The picture in Providence got even prettier in June 2016 when GE Digital announced that it would locate an initial 100 jobs at a new IT center in the city, where new work in software applications and high-performance computing would take place. Providence was a runner-up in the GE HQ site selection process that had chosen Boston earlier in the year.

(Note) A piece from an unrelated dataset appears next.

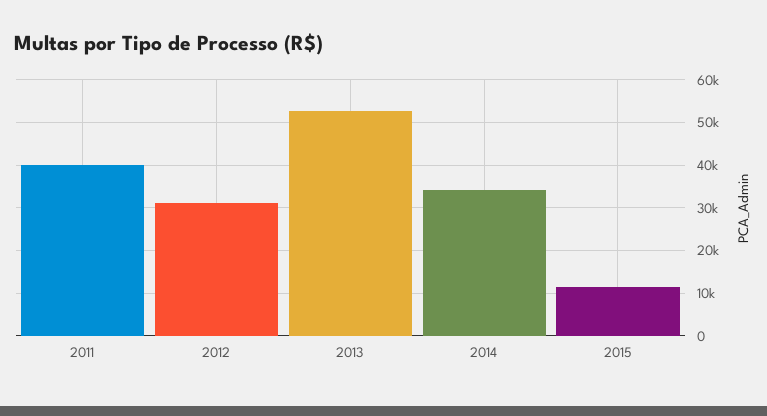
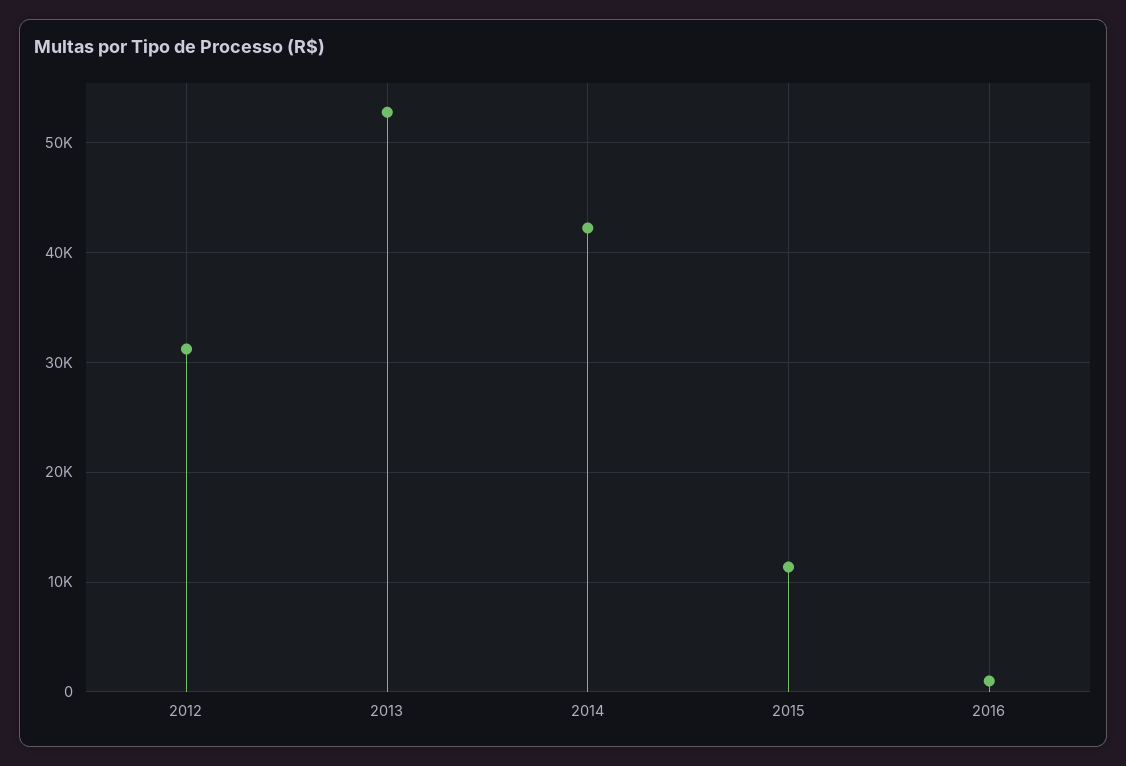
2011: 40000 -> none
2014: 34000 -> 42000
2016: none -> 1000

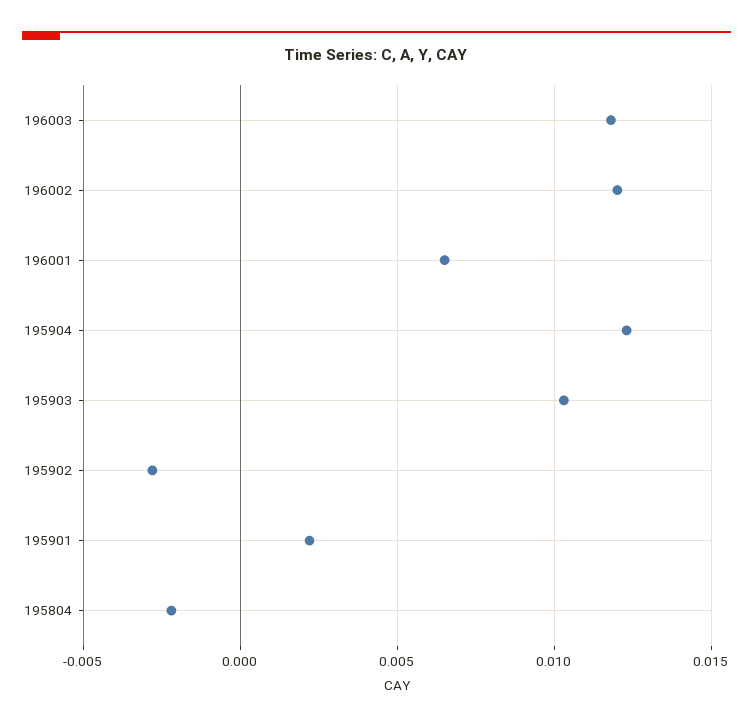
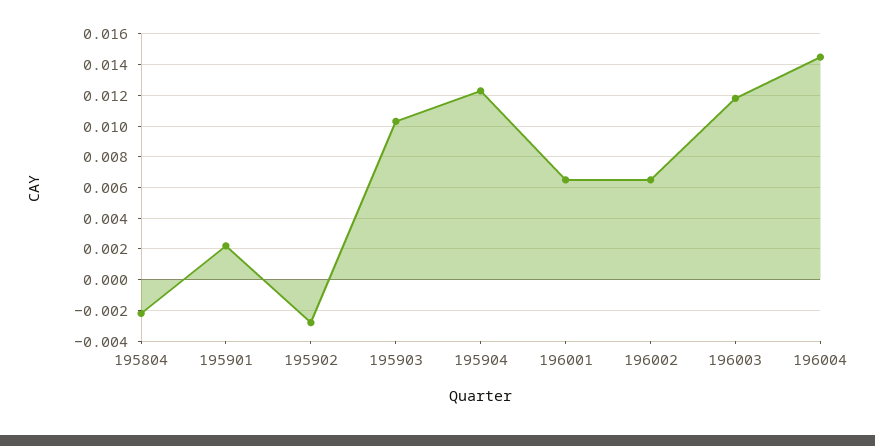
196002: 0.012 -> 0.0065
196004: none -> 0.0145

In an interview with Site Selection, Rhode Island Commerce Secretary Stefan Pryor says IT/cyber was among five advanced industry targets that the state’s work with Brookings identified, the others being maritime/defense; shipbuilding; bioscience and advanced business services. He also notes new programs from Governor Gina Raimondo’s administration that undergird advanced industries growth: the Wavemaker Fellowship program that helps STEM graduates repay college loans; the TechHire talent recruitment program; and the new CS4RI program, which makes Rhode Island the first state to have computer science in every K-12 school.
Brookings also noted specific patterns in some cities because of particular advanced industry niches.
“Auto-focused metros such as Nashville, Tennessee; Jackson, Mississippi; Grand Rapids, Michigan; and Toledo, Ohio, continued to enjoy rapid growth in output and employment, albeit with some slowing. Meanwhile, manufacturing regions with other production specializations saw gains. Indianapolis, Indiana; Worcester, Massachusetts; Ogden, Utah; and Boise, Idaho, all saw significant output and employment growth acceleration driven at least in part by their diverse specializations in auto parts and medical equipment, pharmaceuticals, precision instruments, aircraft parts, or semiconductors.”
By contrast, such niches as chemical products manufacturing in Rochester, N.Y., and Oxnard, Calif., and iron and steel production in Cleveland, Ohio, saw contraction.
If the Tucson example is any sort of guide, that might just mean opportunity lurks in these redeveloping cities too.